[What you are asked to do]
Stopping at the line that holds "(358, 220) none -> (164, 285) //", repeat the lines below exactly, starting from the very first and including that final line.

(Change detection outputs)
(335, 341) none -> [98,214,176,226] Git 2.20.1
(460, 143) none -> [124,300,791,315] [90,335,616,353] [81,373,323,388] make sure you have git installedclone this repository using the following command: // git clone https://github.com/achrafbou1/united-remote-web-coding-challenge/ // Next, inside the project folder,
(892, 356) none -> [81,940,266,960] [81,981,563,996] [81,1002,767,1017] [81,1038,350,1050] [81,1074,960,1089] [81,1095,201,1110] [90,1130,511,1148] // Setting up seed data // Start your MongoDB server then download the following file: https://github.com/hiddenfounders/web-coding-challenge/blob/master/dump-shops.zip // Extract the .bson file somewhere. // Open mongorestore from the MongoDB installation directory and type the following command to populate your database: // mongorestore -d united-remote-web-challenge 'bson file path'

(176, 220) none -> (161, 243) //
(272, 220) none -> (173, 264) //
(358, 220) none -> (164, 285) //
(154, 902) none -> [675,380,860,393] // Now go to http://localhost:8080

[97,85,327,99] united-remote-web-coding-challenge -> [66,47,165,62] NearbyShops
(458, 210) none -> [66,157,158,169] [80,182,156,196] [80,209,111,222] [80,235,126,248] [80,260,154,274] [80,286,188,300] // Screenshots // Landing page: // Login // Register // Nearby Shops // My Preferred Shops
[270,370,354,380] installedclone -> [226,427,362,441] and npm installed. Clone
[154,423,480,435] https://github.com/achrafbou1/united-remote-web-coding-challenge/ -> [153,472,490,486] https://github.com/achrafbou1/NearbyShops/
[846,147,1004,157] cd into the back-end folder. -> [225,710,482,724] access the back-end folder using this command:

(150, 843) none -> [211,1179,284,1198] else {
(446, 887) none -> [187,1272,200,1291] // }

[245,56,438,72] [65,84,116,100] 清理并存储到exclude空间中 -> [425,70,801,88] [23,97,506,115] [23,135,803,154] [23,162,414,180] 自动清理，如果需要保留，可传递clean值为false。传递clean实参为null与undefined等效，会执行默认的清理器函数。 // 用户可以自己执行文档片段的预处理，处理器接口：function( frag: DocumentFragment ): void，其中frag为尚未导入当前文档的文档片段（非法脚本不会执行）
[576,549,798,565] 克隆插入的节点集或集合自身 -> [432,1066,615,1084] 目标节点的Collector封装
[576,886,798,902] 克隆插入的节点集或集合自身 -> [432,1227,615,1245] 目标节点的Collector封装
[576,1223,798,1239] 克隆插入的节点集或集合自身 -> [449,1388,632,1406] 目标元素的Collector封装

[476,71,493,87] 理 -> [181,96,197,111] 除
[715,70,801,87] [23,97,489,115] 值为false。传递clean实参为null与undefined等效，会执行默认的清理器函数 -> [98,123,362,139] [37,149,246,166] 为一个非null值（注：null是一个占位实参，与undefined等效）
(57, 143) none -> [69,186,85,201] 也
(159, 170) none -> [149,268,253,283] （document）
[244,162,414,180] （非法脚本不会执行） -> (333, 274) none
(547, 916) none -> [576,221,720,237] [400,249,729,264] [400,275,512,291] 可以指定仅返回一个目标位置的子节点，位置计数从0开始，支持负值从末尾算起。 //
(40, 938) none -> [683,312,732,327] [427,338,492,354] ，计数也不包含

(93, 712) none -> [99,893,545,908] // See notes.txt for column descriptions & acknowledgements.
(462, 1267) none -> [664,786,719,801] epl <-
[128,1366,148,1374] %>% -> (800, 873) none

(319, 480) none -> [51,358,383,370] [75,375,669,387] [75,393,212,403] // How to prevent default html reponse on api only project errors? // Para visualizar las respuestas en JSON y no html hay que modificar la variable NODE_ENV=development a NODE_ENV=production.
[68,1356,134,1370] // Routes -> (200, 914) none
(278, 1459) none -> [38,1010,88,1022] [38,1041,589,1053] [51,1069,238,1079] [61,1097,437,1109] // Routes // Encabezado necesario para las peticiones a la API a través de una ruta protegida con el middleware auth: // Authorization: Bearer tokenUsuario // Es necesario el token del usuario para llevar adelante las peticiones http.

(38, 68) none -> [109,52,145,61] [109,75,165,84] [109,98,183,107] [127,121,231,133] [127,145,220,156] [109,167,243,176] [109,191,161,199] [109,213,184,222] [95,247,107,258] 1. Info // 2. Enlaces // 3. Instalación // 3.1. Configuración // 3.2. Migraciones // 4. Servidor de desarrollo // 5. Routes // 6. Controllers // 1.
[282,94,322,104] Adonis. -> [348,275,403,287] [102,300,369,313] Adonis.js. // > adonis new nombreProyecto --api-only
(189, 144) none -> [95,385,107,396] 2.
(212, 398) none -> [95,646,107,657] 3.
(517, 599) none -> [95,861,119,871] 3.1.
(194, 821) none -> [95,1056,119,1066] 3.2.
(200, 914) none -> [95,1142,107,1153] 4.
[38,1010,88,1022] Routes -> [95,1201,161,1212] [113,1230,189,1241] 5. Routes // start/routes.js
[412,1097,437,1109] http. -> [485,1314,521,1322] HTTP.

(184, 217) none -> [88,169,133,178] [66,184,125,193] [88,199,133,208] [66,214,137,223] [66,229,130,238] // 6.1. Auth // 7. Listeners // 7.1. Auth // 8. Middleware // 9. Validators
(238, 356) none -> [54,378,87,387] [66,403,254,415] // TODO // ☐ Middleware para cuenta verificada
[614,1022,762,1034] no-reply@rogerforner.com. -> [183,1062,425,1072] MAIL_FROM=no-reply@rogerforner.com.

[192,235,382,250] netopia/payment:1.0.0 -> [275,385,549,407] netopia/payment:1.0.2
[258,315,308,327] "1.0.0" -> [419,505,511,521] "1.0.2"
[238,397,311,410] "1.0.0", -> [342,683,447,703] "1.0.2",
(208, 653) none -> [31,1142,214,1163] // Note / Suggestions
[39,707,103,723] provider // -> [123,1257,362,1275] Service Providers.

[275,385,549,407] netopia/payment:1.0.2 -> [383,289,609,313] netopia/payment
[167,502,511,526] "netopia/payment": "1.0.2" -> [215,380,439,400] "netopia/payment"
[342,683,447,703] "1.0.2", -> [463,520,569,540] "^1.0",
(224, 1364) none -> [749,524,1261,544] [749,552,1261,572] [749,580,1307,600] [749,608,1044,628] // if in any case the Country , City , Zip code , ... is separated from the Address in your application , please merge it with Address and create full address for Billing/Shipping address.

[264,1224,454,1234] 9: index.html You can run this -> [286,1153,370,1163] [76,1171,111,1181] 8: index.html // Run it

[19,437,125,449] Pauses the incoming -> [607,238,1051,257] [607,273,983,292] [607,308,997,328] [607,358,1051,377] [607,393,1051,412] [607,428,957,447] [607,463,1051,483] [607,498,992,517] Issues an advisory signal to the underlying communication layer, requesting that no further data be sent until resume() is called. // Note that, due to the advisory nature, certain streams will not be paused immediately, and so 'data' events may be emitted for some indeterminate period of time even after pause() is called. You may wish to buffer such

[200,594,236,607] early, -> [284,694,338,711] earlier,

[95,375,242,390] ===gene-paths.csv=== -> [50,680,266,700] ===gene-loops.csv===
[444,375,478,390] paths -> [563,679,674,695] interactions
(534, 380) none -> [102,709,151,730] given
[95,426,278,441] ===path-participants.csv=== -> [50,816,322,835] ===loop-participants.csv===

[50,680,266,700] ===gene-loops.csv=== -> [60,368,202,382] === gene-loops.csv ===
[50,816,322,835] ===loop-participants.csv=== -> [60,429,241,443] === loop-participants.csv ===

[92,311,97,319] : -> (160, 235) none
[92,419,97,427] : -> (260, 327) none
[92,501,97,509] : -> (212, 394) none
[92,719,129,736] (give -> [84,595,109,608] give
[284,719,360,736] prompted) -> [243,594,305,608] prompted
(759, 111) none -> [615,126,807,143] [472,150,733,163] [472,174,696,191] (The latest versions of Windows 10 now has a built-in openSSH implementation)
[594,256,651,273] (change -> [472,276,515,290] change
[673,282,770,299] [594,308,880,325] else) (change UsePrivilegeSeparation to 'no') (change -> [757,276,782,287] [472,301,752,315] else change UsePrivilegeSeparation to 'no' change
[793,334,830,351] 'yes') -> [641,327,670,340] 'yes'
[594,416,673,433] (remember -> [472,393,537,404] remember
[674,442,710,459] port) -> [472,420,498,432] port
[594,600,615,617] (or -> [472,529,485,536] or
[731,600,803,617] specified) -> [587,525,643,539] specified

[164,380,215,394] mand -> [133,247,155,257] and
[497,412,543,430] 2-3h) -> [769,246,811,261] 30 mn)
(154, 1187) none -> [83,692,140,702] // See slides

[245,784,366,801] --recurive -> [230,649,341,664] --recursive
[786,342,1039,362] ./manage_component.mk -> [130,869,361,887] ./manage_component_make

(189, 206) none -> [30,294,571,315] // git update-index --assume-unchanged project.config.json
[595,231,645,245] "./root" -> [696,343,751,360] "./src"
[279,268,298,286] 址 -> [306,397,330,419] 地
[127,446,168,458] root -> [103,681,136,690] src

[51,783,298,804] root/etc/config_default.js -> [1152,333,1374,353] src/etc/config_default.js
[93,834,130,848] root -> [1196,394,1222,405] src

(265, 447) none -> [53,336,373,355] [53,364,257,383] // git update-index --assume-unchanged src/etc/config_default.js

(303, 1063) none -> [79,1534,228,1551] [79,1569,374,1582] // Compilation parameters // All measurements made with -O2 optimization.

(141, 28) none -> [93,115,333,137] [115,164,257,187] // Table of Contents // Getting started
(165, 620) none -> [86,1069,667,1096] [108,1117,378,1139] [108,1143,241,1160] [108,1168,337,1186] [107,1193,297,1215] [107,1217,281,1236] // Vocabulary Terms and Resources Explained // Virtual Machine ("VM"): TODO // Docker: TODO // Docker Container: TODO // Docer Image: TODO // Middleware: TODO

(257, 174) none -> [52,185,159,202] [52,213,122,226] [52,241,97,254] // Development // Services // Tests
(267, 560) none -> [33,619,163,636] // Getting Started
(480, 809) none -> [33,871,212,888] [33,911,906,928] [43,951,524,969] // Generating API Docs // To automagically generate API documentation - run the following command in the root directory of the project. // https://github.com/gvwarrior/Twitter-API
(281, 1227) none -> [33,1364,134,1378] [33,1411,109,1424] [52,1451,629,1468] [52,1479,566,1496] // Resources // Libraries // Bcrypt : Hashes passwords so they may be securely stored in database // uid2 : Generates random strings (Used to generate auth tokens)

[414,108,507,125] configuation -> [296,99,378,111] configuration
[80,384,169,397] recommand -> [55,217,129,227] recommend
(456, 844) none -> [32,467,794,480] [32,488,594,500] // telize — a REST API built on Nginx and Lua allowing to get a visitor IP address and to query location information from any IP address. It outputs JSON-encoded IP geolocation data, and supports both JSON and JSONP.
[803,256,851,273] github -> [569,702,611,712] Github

[Response to the task]
(335, 341) none -> [98,214,176,226] Git 2.20.1
(460, 143) none -> [124,300,791,315] [90,335,616,353] [81,373,323,388] make sure you have git installedclone this repository using the following command: // git clone https://github.com/achrafbou1/united-remote-web-coding-challenge/ // Next, inside the project folder,
(892, 356) none -> [81,940,266,960] [81,981,563,996] [81,1002,767,1017] [81,1038,350,1050] [81,1074,960,1089] [81,1095,201,1110] [90,1130,511,1148] // Setting up seed data // Start your MongoDB server then download the following file: https://github.com/hiddenfounders/web-coding-challenge/blob/master/dump-shops.zip // Extract the .bson file somewhere. // Open mongorestore from the MongoDB installation directory and type the following command to populate your database: // mongorestore -d united-remote-web-challenge 'bson file path'

(176, 220) none -> (161, 243) //
(272, 220) none -> (173, 264) //
(358, 220) none -> (164, 285) //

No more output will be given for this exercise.